As you can see, there seems to be a linear relationship between the number of DECLARE HANDLER statements and the time it takes to execute the function. This is in itself a surprise. I mean, I would expect a little overhead per DECLARE statement when the function is compiled initially. After that, it is cached at the session level, and beyond that point I would not expect statements that do not execute to have any impact.

So how badly do the HANDLER declarations slow our function down? Well, I measured an average of 0.38 seconds for 2, and an average of 0.55 seconds for 38 DECLARE HANDLER statements respectively. The difference, 0.18 seconds is a little less than 50% of the function variant with 2 DECLARE HANDLER statements, and a little more than 30% of the function having 38 DECLARE HANDLER statements.

Conclusion

To be fair, the function I tested doesn't actually do anything, and if your function or stored procedure does some real processing, the overhead may be neglectable. However, you can clearly see that even just declaring a handler has a measurable negative impact on performance. The essence of Peter's trick is to actually always write a DECLARE HANDLER for each possible condition and to do this for each stored routine. You will certainly suffer a peformance hit for small functions, esp. if they get called a lot.

5 comments:

Peter Gulutzan said...

I suppose I should worry more before saying "don't worry".
I've edited my blog posting to refer to the above testing.

Peter Gulutzan
Sun Microsystems / MySQL

Shlomi Noach said...

Yet again, great post.

Though I have no information on how the HANDLER is implemented in MySQL stored routines, I can project from my Java and C++ knowledge, that there is indeed an overhead for handling errors, and per error for that matter.
In java bytecode, for example, you need to code information about the scope of code for which each 'catch block' (HANDLER in our case) is responsible for.
This adds not only more bytes to the code, but also search logic when something does occur.
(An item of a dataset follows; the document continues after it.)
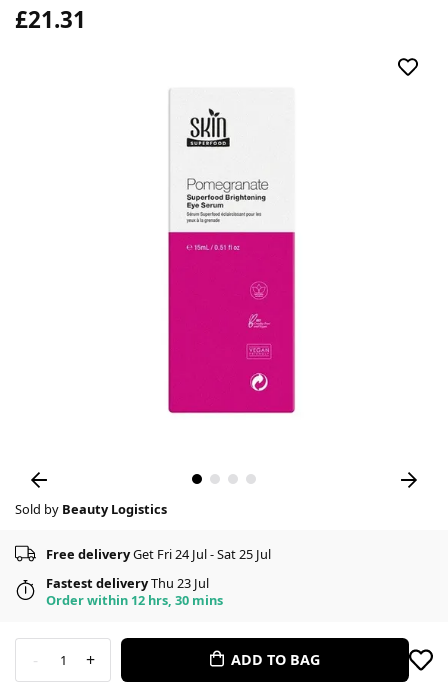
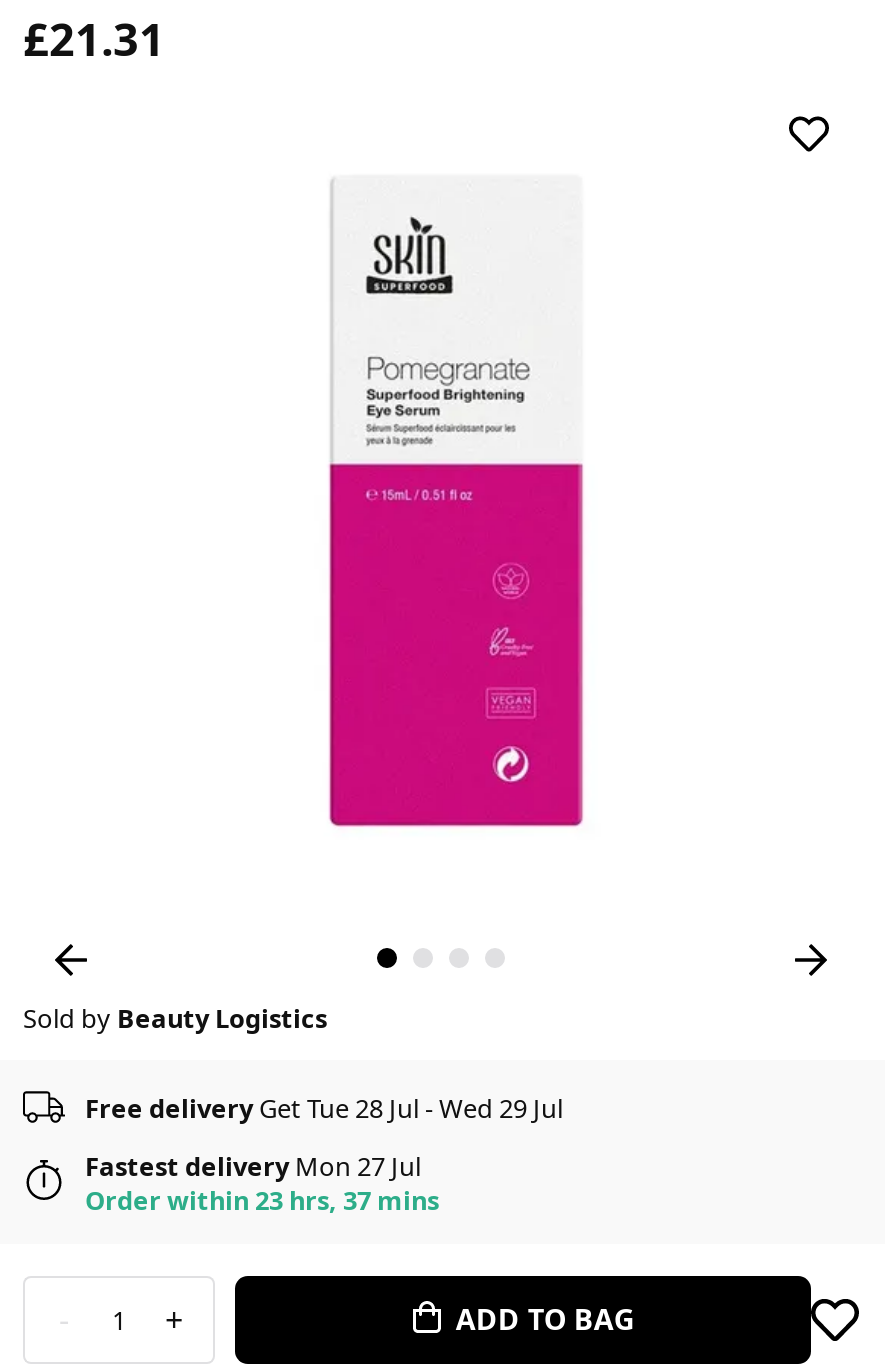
[46,545,271,563] Free deliveryGet Fri 24 Jul - Sat 25 Jul -> [85,1091,563,1127] Free deliveryGet Tue 28 Jul - Wed 29 Jul
[46,574,209,592] Fastest delivery Thu 23 Jul -> [85,1148,421,1184] Fastest delivery Mon 27 Jul
[46,591,223,609] Order within 12 hrs, 30 mins -> [85,1182,439,1218] Order within 23 hrs, 37 mins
I suppose naive implementations may choose to verify per block if it's required to enter it or not (verify for each HANDLER is it should spawn) - and hopefully MySQL does not implement it this way.

Roland Bouman said...

Hi!

@PeterG: Worry is too much, I would say it's good to be aware of the impact. Your workaround is still valid and usable - one should just use it wisely. For stored procedures that need to do a lot of IO anyway, a few extra HANDLERs won't hurt. For a small function, it's perhaps better to trap errors in the calling context, not for each function call.

@Shlomi: thanks, glad you liked it :) And thanks for your explanations of where the overhead might come from. I was thinking that perhaps simply code size was the culprit.

Anyway - all thanks for your comments, and kind regards,

Roland

Luc Boudreau said...

I'd be curious to have benchmarks of your tests for cases when an exception does occur. Declaring 38 handlers might have a slight and neglectable impact on the performance when nothing turns sour, then again, what happens if the error handling mechanism of stored procedures *does* have to go through all those declarations and find the proper execution path.

Roland Bouman said...

Hi Luc!

it's an interesting point - I haven't tested it so I don't know.

Perhaps if I have some time later on, I'll post the results here.